### HOW TO COMPLETE THIS TASK
Reproduce the records below exactly; no pictures.
SOURCE DATA below:
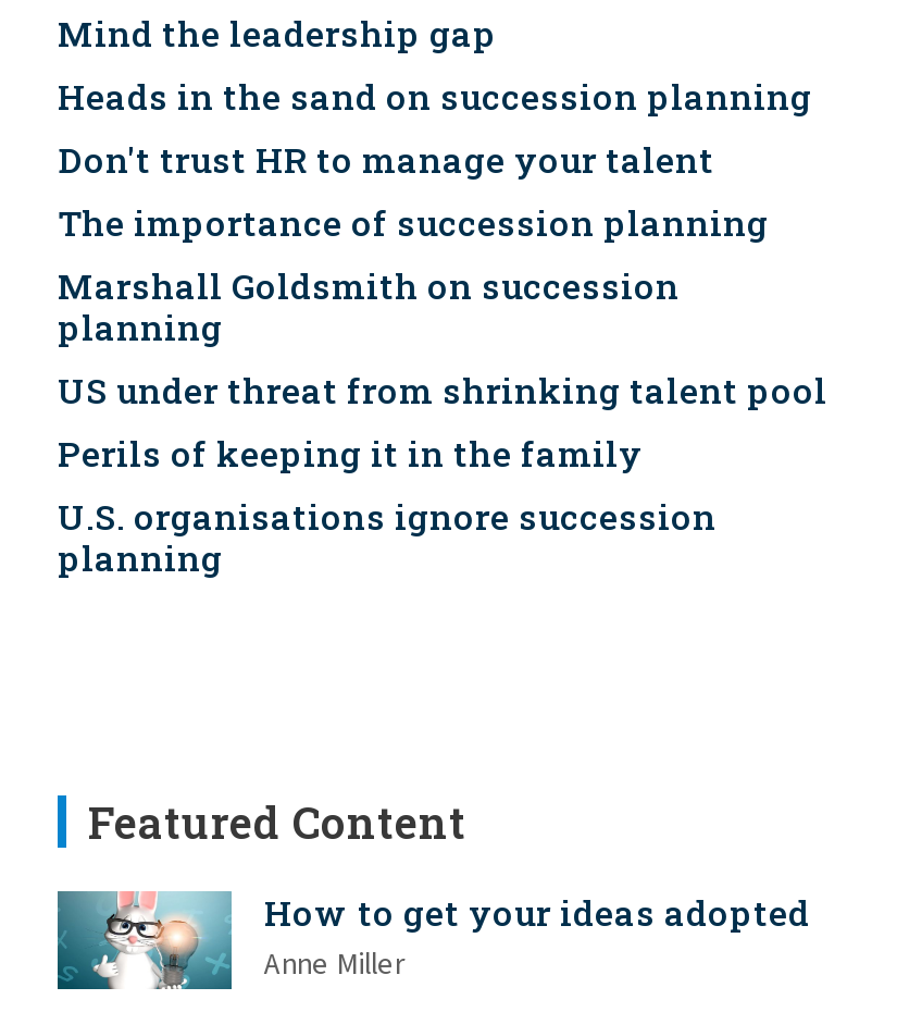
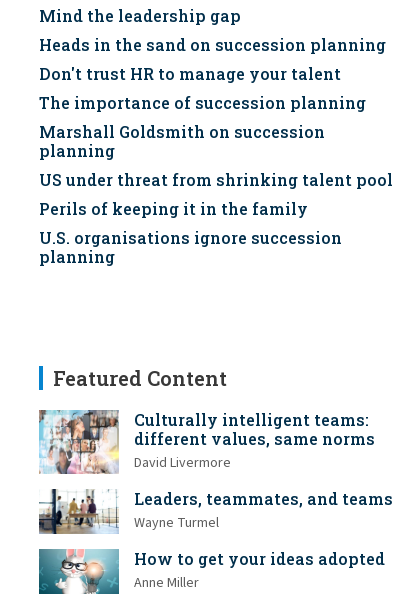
none -> [38,409,393,533] [image] | Culturally intelligent teams: | different values, same norms | David Livermore | Leaders, teammates, and teams | Wayne Turmel
none -> [38,488,119,535] [image]

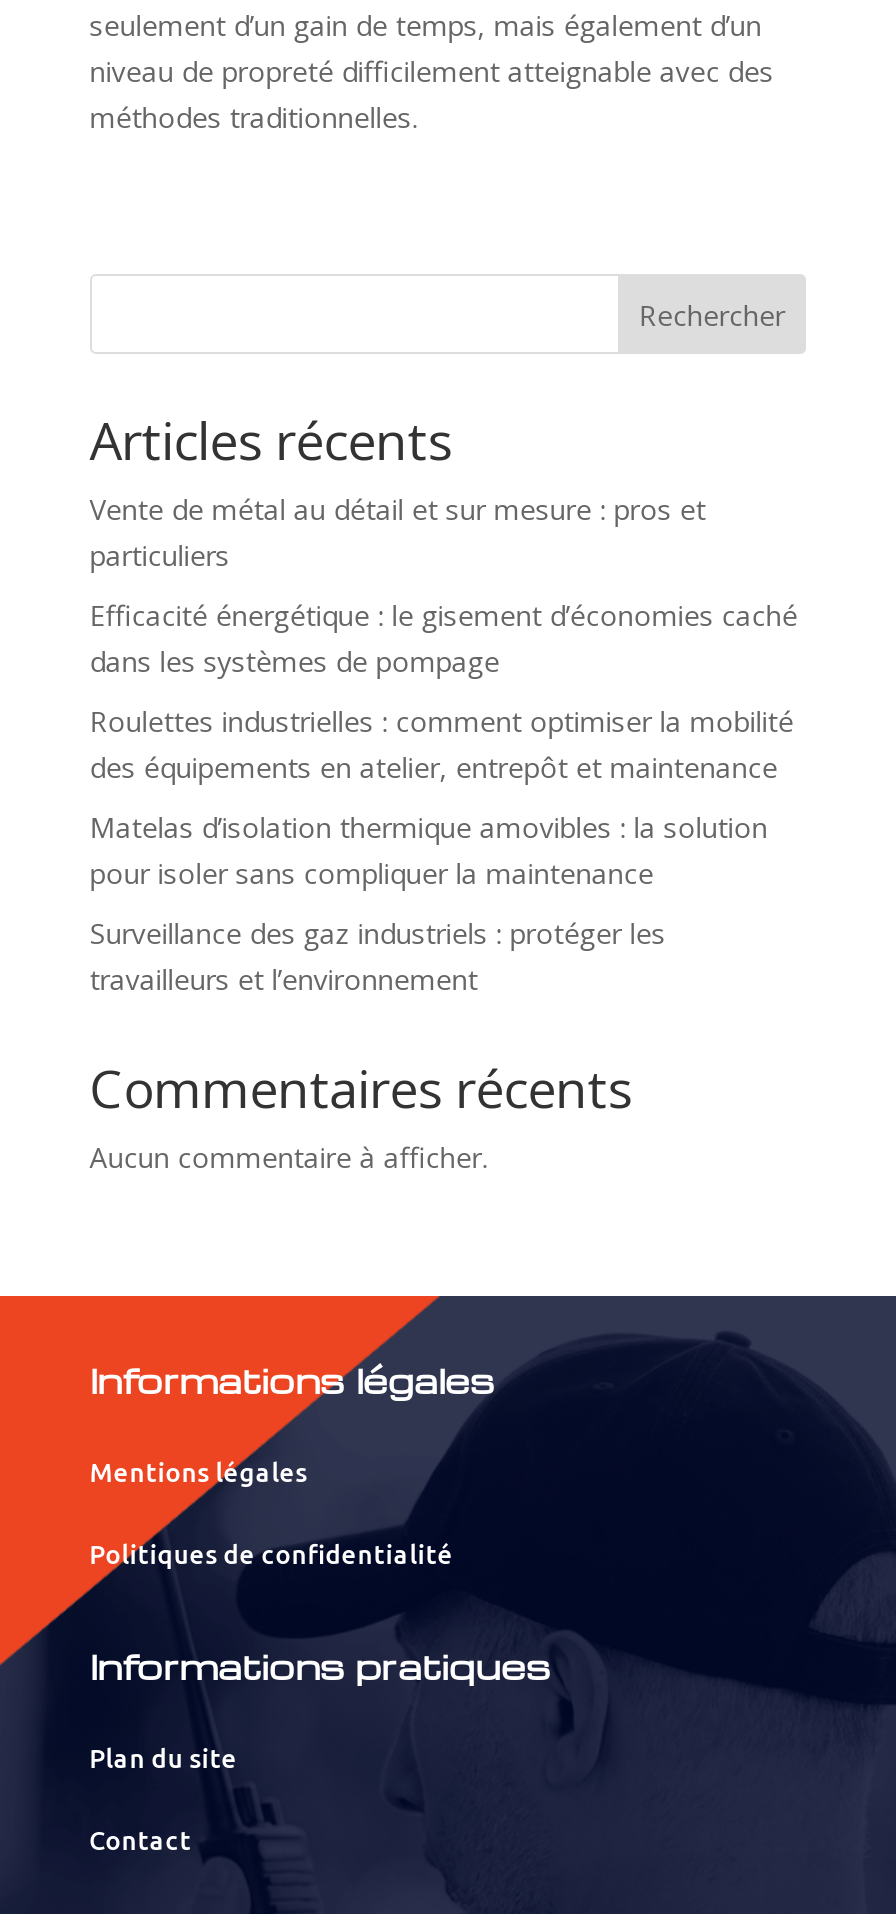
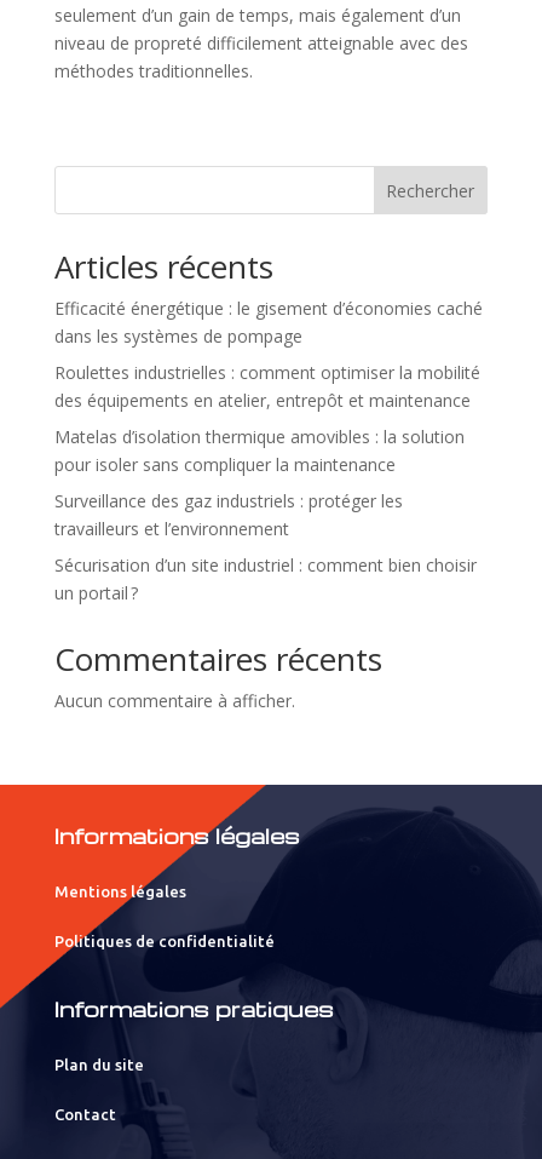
[90,491,706,575] Vente de métal au détail et sur mesure : pros et | particuliers -> none
moved [90,597,798,999] -> [54,297,482,541]: Efficacité énergétique : le gisement d’économies caché | dans les systèmes de pompage | Roulettes industrielles : comment optimiser la mobilité | des équipements en atelier, entrepôt et maintenance | Matelas d’isolation thermique amovibles : la solution | pour isoler sans compliquer la maintenance | Surveillance des gaz industriels : protéger les | travailleurs et l’environnement
none -> [54,554,476,605] Sécurisation d’un site industriel : comment bien choisir | un portail ?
End of SOURCE DATA.
### SOLUTION TO THIS TASK
none -> [38,409,393,533] [image] | Culturally intelligent teams: | different values, same norms | David Livermore | Leaders, teammates, and teams | Wayne Turmel
none -> [38,488,119,535] [image]

[90,491,706,575] Vente de métal au détail et sur mesure : pros et | particuliers -> none
moved [90,597,798,999] -> [54,297,482,541]: Efficacité énergétique : le gisement d’économies caché | dans les systèmes de pompage | Roulettes industrielles : comment optimiser la mobilité | des équipements en atelier, entrepôt et maintenance | Matelas d’isolation thermique amovibles : la solution | pour isoler sans compliquer la maintenance | Surveillance des gaz industriels : protéger les | travailleurs et l’environnement
none -> [54,554,476,605] Sécurisation d’un site industriel : comment bien choisir | un portail ?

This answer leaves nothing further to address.